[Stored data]
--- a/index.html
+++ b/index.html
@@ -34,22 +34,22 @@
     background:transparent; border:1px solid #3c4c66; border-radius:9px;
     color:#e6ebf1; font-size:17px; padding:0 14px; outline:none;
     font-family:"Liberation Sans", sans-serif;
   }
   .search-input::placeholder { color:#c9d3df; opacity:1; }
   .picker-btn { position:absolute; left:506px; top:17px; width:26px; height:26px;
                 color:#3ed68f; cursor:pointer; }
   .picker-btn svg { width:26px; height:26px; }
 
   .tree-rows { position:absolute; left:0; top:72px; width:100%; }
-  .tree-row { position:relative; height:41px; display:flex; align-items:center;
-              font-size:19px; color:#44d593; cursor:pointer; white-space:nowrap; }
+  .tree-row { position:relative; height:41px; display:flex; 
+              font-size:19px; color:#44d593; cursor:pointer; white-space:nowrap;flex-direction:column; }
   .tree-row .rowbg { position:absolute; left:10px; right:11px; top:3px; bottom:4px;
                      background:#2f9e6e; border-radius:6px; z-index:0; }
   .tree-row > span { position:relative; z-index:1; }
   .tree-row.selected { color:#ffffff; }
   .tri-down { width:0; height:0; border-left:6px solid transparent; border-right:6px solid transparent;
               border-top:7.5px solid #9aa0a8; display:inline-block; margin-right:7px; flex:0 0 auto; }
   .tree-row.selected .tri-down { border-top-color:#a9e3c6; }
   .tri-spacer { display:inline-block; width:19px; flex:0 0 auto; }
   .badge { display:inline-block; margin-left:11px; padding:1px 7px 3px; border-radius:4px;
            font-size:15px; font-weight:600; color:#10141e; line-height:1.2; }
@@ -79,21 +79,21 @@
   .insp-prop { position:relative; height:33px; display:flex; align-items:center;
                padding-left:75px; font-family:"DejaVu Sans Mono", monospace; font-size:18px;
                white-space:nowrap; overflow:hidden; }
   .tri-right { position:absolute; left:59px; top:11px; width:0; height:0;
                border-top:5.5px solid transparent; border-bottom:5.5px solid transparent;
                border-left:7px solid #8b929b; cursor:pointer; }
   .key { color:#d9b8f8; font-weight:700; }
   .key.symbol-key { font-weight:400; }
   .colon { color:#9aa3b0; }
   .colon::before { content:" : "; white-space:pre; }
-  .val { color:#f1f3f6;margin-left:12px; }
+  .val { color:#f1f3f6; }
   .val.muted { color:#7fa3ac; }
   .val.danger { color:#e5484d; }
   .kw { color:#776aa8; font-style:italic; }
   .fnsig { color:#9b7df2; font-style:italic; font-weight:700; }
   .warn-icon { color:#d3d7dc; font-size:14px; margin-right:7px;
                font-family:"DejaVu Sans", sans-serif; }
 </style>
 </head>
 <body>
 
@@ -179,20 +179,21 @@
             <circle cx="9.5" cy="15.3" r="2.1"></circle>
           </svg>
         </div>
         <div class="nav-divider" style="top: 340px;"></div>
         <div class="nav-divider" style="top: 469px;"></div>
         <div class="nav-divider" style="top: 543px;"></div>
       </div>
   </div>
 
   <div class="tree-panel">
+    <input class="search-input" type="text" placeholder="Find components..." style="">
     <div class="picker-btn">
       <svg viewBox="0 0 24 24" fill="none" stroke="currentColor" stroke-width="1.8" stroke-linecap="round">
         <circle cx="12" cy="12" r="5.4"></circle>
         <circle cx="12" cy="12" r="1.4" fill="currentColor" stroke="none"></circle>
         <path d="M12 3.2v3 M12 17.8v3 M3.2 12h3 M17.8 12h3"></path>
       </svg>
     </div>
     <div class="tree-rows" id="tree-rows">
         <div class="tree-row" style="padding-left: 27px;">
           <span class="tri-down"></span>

* * *

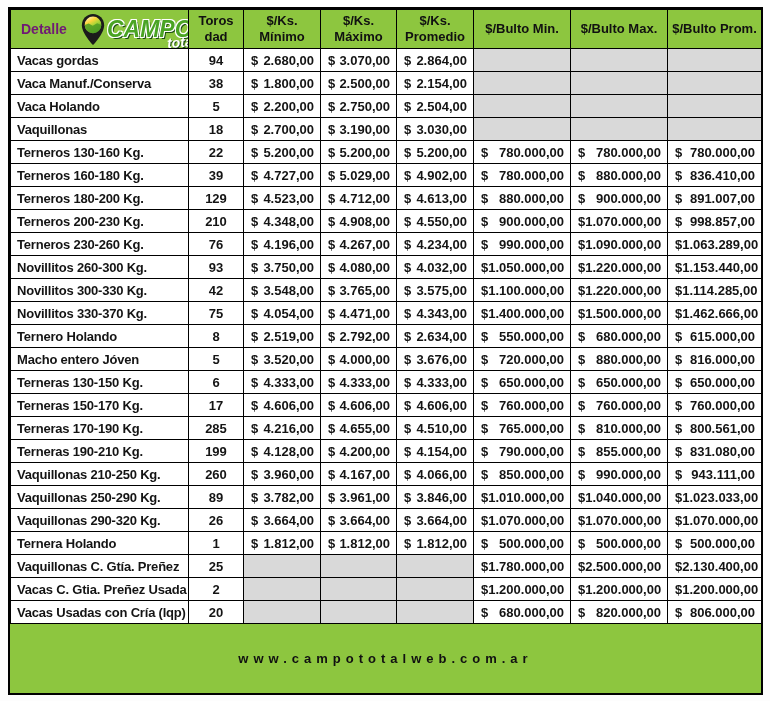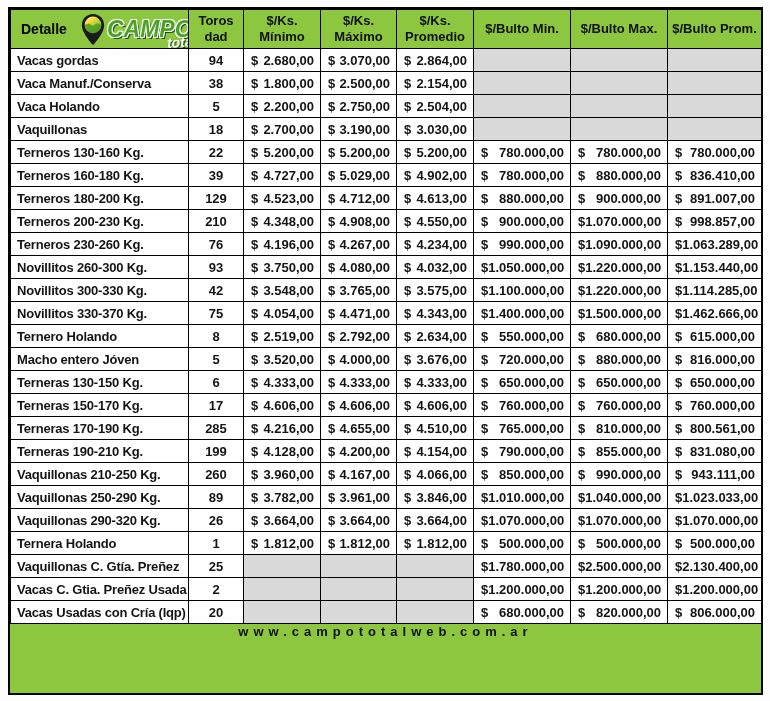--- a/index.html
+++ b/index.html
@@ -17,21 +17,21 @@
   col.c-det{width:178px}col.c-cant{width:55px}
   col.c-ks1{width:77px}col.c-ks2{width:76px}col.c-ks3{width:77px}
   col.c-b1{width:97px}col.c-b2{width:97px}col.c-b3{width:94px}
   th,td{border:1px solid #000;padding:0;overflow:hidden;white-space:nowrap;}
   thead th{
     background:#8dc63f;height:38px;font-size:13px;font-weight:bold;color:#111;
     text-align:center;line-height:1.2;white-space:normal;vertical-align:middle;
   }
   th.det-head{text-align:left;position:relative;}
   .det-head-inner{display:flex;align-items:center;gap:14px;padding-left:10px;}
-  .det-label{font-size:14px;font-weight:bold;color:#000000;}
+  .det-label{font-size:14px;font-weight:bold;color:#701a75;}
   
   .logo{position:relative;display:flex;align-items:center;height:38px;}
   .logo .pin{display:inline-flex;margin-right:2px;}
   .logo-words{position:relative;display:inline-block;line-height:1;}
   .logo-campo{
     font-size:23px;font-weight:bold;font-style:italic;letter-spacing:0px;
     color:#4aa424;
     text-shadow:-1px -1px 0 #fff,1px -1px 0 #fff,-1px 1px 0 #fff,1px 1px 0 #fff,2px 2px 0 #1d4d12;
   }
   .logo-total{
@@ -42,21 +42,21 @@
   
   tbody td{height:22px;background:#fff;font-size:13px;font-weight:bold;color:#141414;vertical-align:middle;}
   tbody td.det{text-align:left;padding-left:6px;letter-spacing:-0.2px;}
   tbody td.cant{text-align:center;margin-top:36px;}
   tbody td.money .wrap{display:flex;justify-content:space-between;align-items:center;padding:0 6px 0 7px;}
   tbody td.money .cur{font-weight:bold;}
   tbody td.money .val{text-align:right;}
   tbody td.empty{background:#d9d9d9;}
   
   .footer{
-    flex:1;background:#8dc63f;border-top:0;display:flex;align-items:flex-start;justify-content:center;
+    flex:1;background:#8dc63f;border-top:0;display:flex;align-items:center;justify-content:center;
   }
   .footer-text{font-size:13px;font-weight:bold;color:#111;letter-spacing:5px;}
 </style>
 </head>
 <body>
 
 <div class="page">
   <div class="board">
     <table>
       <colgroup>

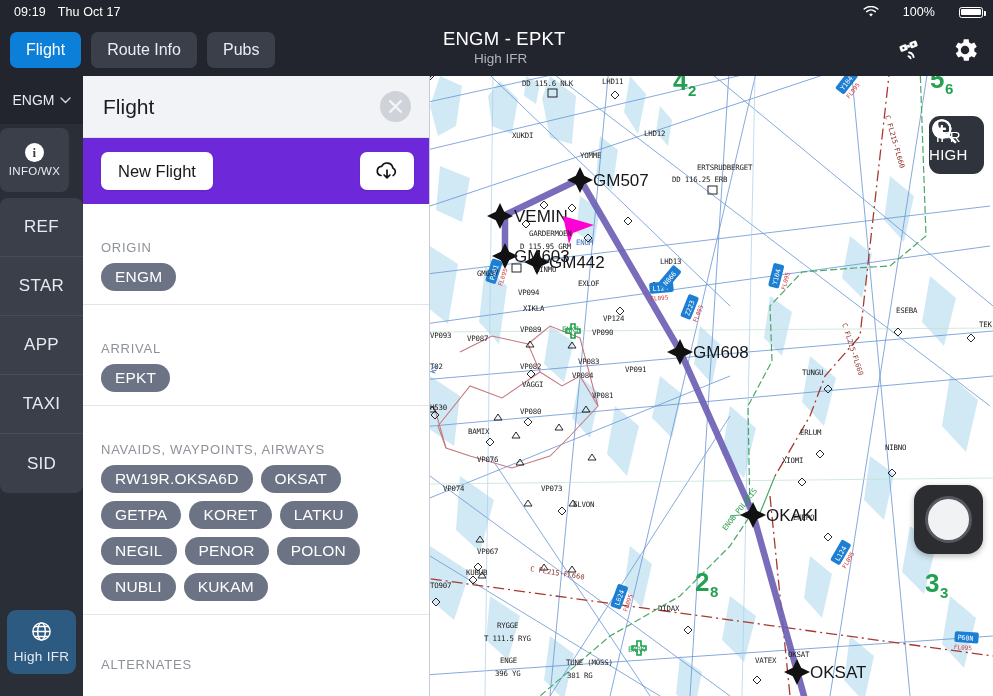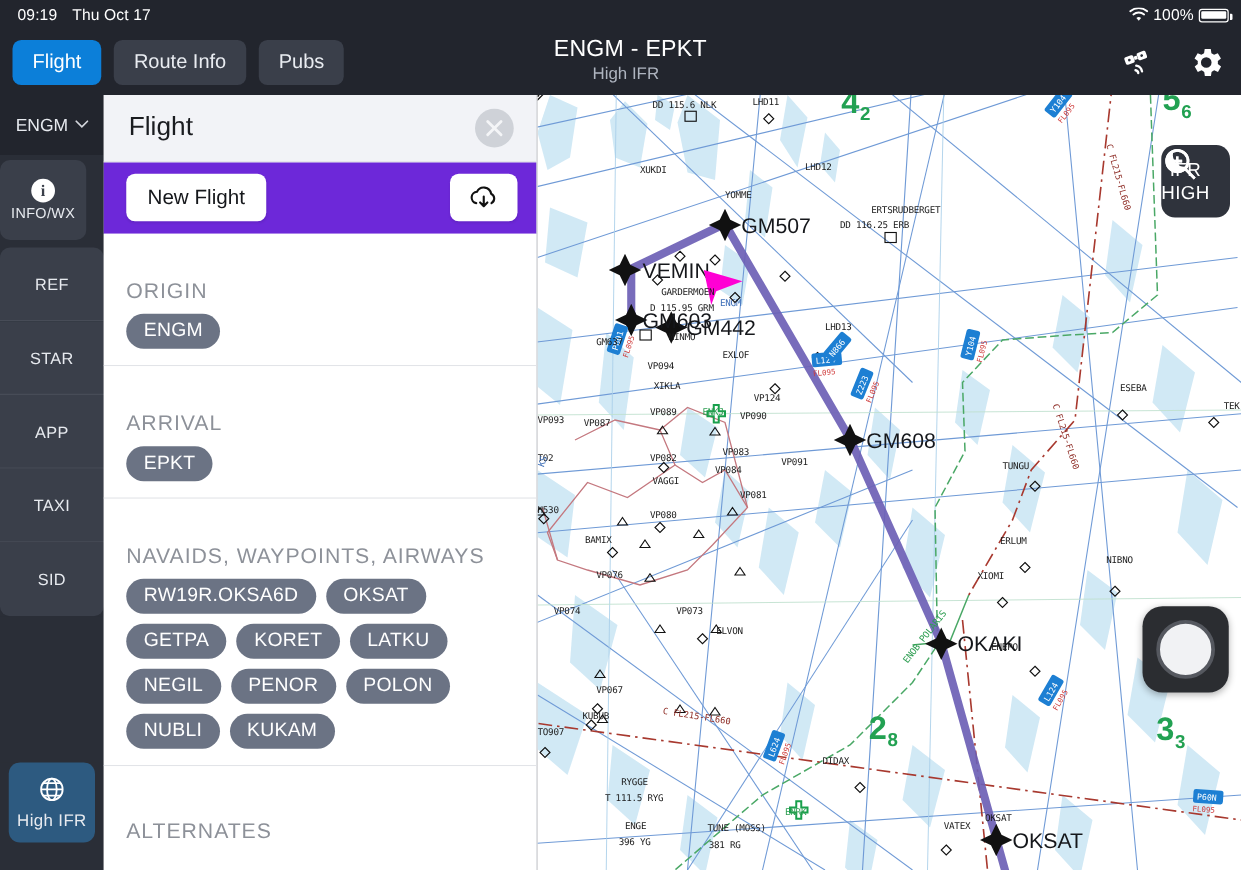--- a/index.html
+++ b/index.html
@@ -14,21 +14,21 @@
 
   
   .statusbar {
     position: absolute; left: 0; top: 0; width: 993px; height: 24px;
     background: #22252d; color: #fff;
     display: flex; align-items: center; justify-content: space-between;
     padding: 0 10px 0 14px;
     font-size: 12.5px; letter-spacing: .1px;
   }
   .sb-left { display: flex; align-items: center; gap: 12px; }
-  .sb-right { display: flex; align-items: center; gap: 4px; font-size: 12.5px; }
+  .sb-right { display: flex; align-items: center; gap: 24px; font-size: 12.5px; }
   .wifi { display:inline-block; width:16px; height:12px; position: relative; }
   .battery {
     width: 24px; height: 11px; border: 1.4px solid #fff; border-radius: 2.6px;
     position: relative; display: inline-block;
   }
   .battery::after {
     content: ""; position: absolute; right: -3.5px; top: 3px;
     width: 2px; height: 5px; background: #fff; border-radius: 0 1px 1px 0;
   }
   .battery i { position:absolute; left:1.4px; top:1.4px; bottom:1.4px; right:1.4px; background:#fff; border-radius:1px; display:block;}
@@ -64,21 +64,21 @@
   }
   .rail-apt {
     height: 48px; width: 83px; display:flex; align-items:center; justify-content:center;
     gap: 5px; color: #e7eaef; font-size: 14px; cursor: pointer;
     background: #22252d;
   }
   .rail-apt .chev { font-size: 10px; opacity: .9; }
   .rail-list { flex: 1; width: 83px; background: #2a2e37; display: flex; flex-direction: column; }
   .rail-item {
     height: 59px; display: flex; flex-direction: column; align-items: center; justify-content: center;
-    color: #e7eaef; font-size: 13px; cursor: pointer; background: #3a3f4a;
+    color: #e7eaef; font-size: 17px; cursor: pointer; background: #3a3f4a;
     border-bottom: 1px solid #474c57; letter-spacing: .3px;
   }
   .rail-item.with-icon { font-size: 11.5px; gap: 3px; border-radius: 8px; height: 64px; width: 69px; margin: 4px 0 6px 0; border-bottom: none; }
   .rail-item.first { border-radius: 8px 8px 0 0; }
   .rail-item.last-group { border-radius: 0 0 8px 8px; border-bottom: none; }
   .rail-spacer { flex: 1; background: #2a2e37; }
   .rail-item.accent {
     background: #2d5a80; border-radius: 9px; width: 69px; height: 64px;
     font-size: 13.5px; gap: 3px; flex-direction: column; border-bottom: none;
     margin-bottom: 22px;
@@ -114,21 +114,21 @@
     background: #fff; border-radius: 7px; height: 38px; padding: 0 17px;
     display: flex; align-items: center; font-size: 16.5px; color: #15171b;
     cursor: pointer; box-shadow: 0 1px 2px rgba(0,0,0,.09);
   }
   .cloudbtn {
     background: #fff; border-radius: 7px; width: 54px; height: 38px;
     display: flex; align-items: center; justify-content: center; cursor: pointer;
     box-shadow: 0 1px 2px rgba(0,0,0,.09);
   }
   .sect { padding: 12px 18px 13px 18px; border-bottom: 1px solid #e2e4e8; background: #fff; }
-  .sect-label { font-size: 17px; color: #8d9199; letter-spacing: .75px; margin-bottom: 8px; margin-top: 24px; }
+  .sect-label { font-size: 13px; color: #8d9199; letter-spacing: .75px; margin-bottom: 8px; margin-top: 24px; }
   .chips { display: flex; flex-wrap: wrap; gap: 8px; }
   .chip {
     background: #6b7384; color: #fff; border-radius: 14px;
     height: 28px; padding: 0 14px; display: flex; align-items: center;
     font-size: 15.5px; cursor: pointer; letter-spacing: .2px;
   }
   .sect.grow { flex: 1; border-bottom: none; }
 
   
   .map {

Exercise description: Go through the data above and copy each line in which "rgba" appears.

Completed task:
     cursor: pointer; box-shadow: 0 1px 2px rgba(0,0,0,.09);
     box-shadow: 0 1px 2px rgba(0,0,0,.09);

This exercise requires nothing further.